Jovan Chan

Posted on Jun 27 • Originally published at aifoss.dev

MOSS-TTS 1.5 Review 2026: Apache Voice Cloning on 8GB

#tts #voicecloning #selfhosted #ai

This article was originally published on aifoss.dev

TL;DR: MOSS-TTS 1.5 is an 8B open TTS model that clones a voice from a short reference clip and — unlike XTTS v2 and F5-TTS — ships under Apache 2.0, so you can actually use it in a paid product. It fits on an 8GB GPU with the llama.cpp path and has MLX builds for Apple Silicon. The catch: cloning fidelity trails XTTS v2 slightly, and setup is rougher than a one-click app.

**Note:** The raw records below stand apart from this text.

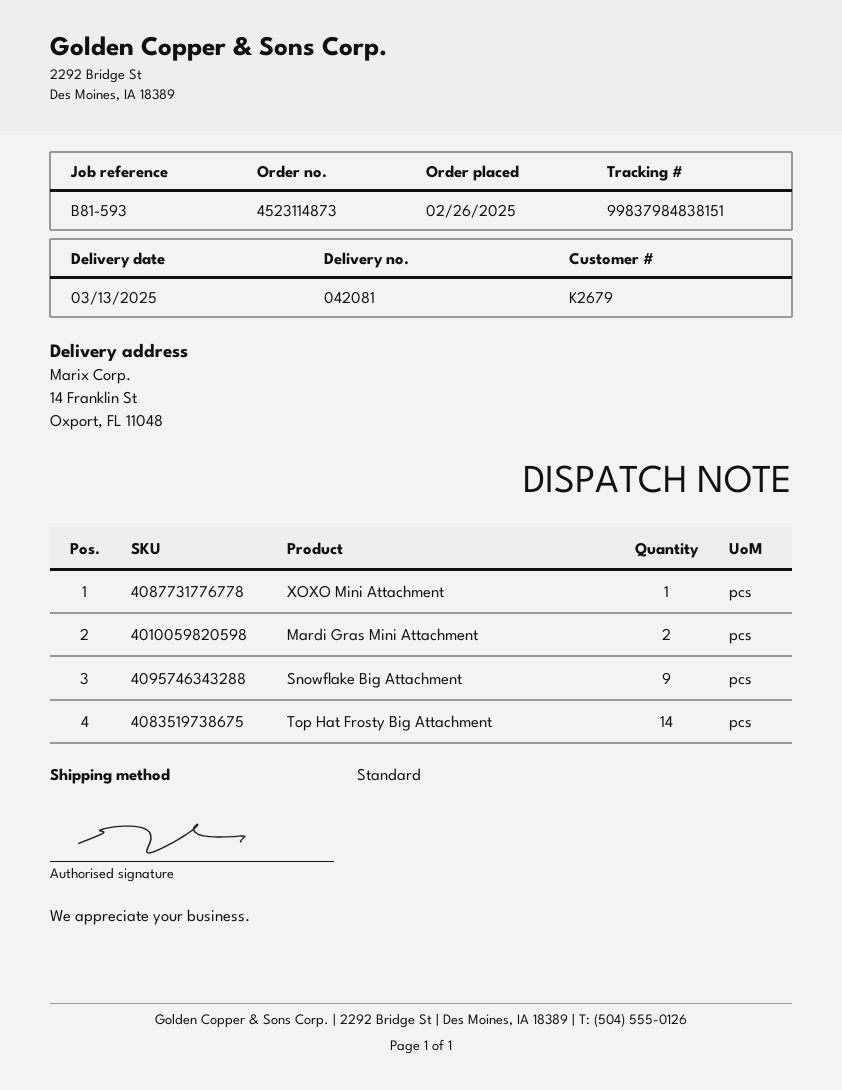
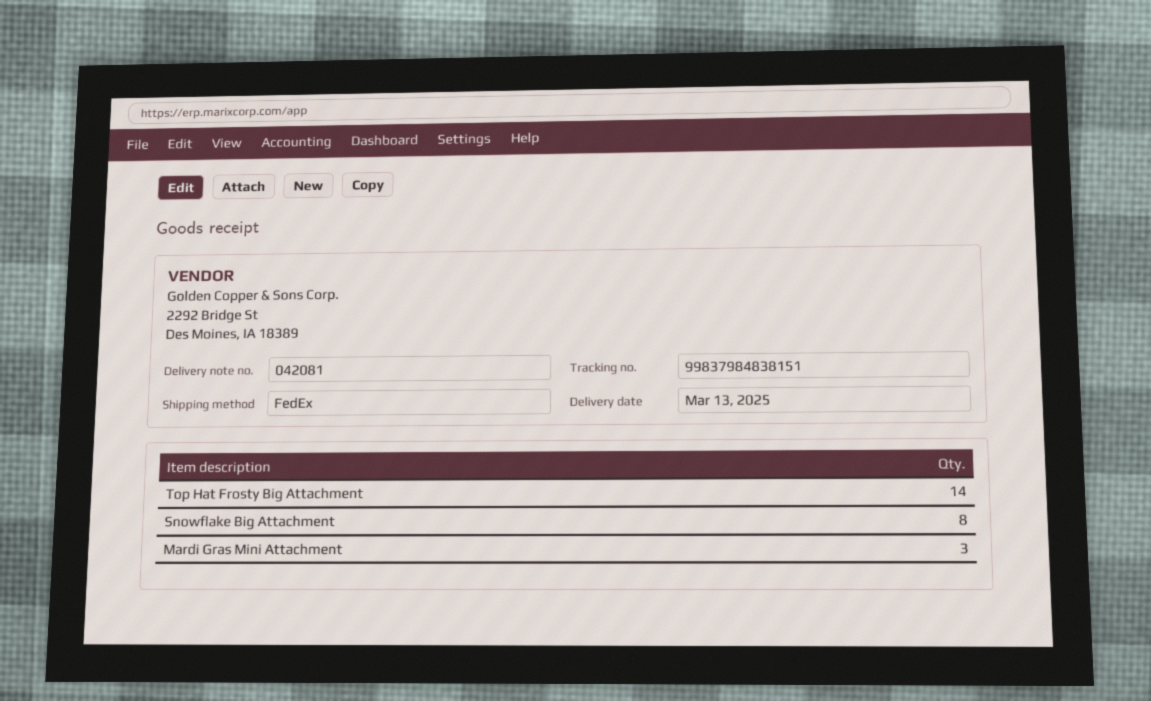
shipping method: standard -> FedEx
XOXO Mini Attachment: 1 -> none
Mardi Gras Mini Attachment: 2 -> 3
Snowflake Big Attachment: 9 -> 8

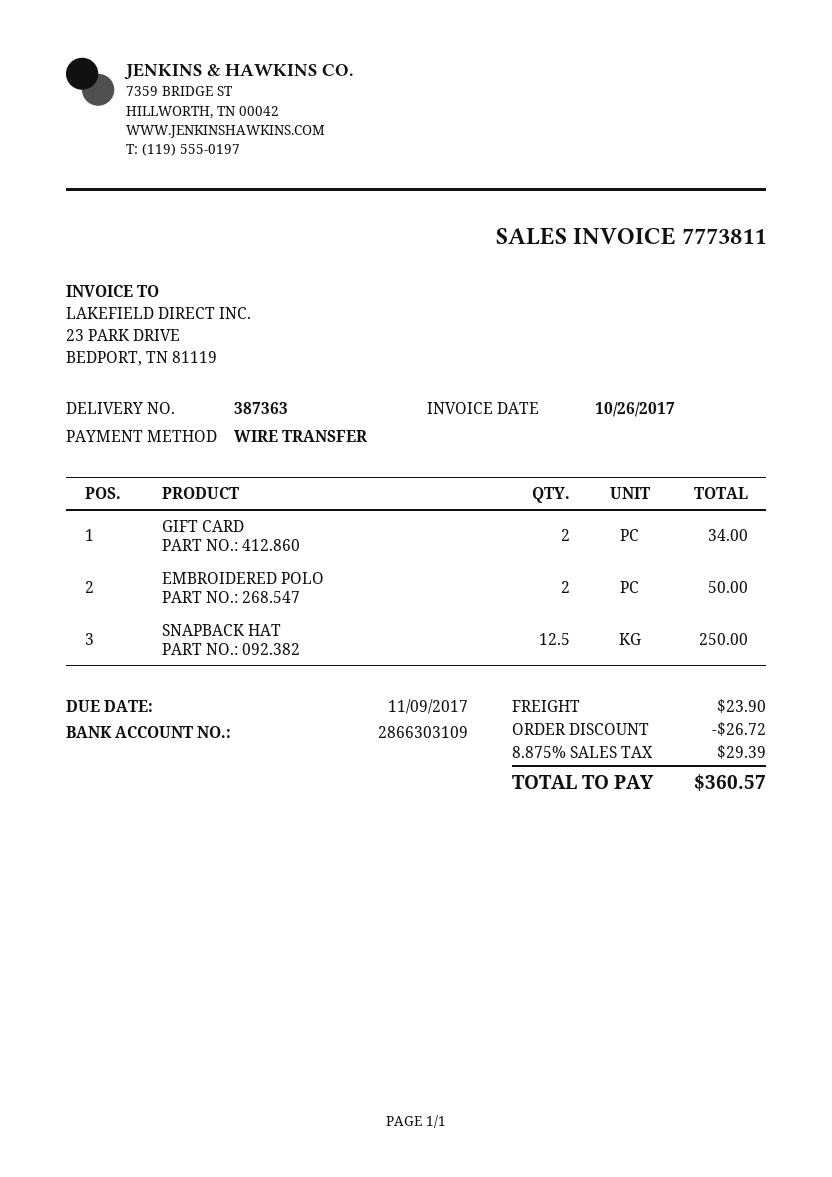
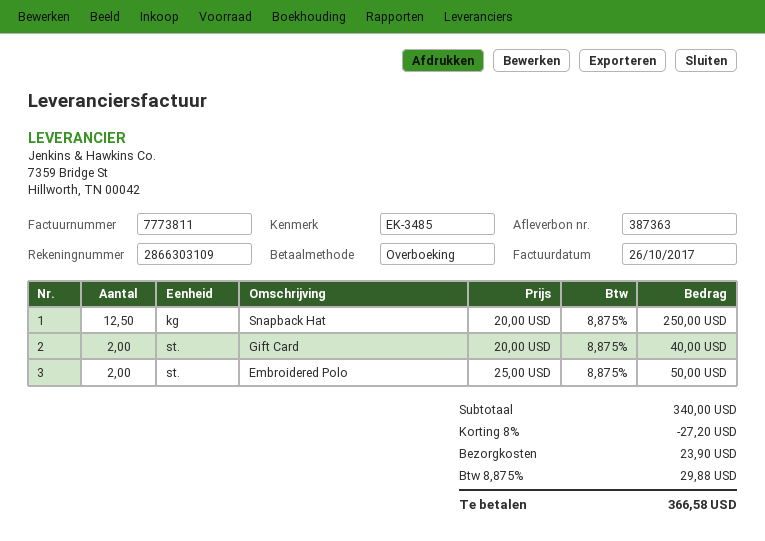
GIFT CARD: 2 for 34.00 -> 2 for 40.00
discount: 26.72 -> 27.20
tax: 8.875% = 29.39 -> 8.875% = 29.88
total: 360.57 -> 366.58

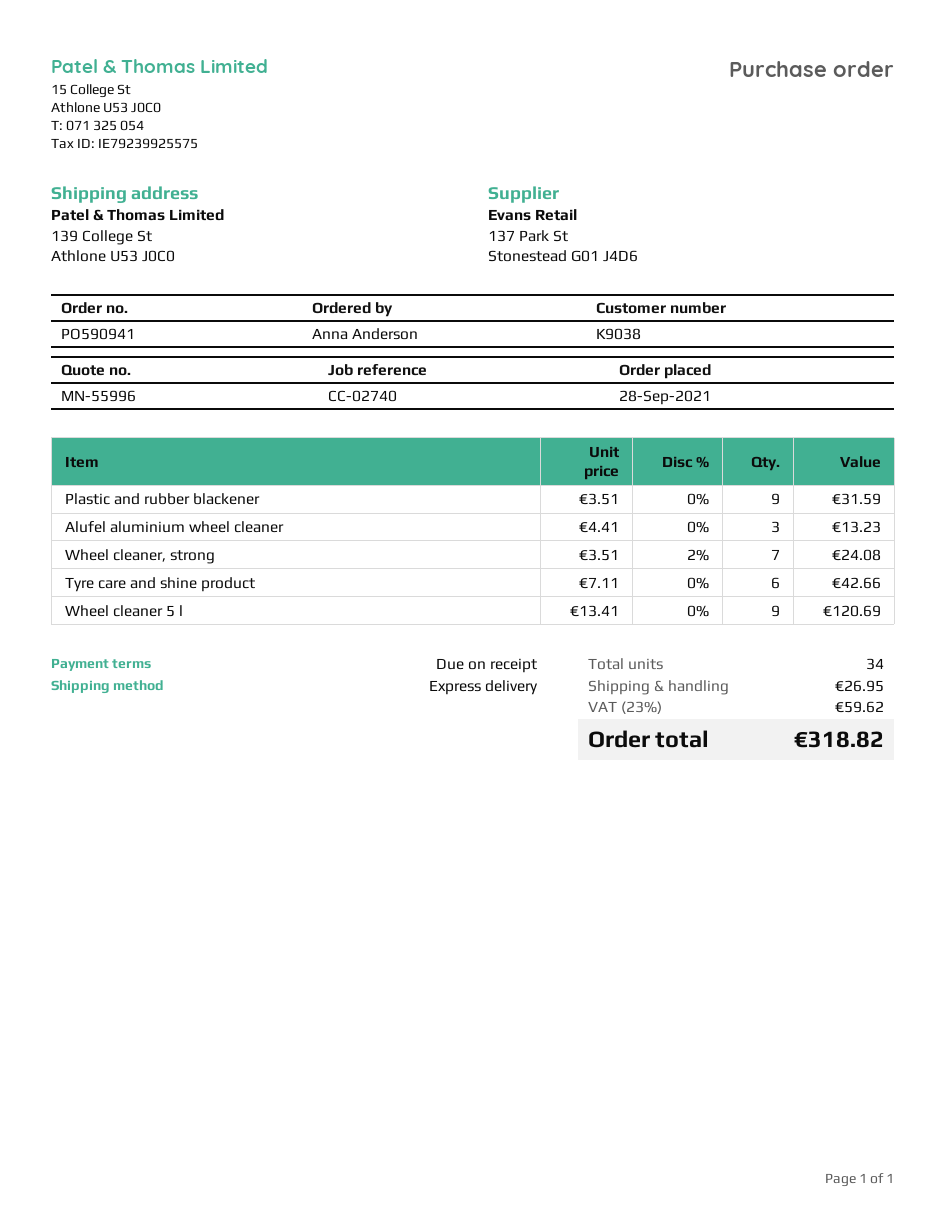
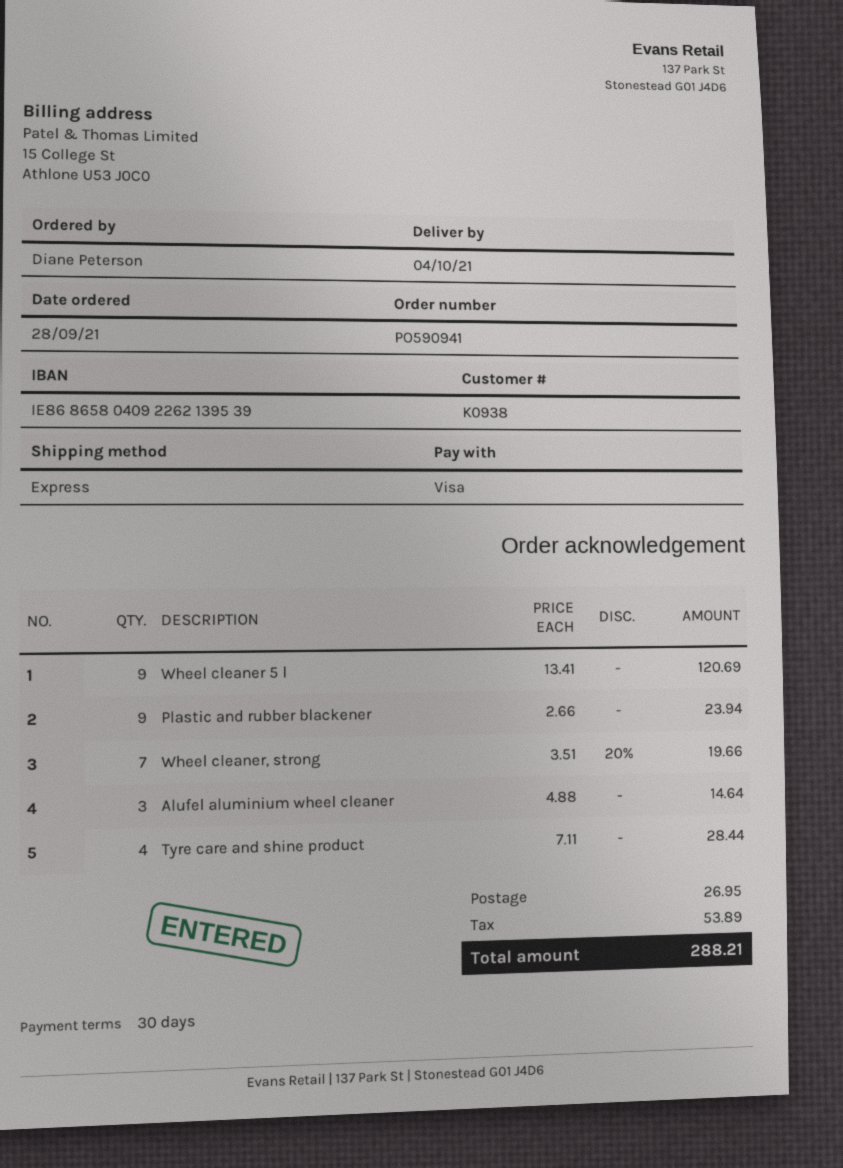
payment terms: on receipt -> 30 days
customer number: K9038 -> K0938
ordered by: Anna Anderson -> Diane Peterson
Plastic and rubber blackener: 9 x 3.51 = 31.59 -> 9 x 2.66 = 23.94
Alufel aluminium wheel cleaner: 3 x 4.41 = 13.23 -> 3 x 4.88 = 14.64
Wheel cleaner, strong: 7 x 3.51 - 2% = 24.08 -> 7 x 3.51 - 20% = 19.66
Tyre care and shine product: 6 x 7.11 = 42.66 -> 4 x 7.11 = 28.44
tax: 59.62 -> 53.89
total: 318.82 -> 288.21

	MOSS-TTS 1.5	F5-TTS	XTTS v2
Best for	Commercial cloning + long-form	Personal cloning projects	Personal cloning, broad community
License	Apache 2.0 (commercial OK)	CC-BY-NC (non-commercial)	CPML (non-commercial, vendor defunct)
Zero-shot cloning	Yes, from a short clip	Yes, ~3s reference	Yes, ~6s reference
Min VRAM	~8GB (llama.cpp build)	~8–12GB	~6–8GB
The catch	Setup friction, newer ecosystem	Can't ship commercially	No one left to sell a license

Honest take: If you need voice cloning inside something you'll sell, MOSS-TTS 1.5 is the first open model that's both good and legally clean — pick it over F5-TTS and XTTS v2 the moment money is involved.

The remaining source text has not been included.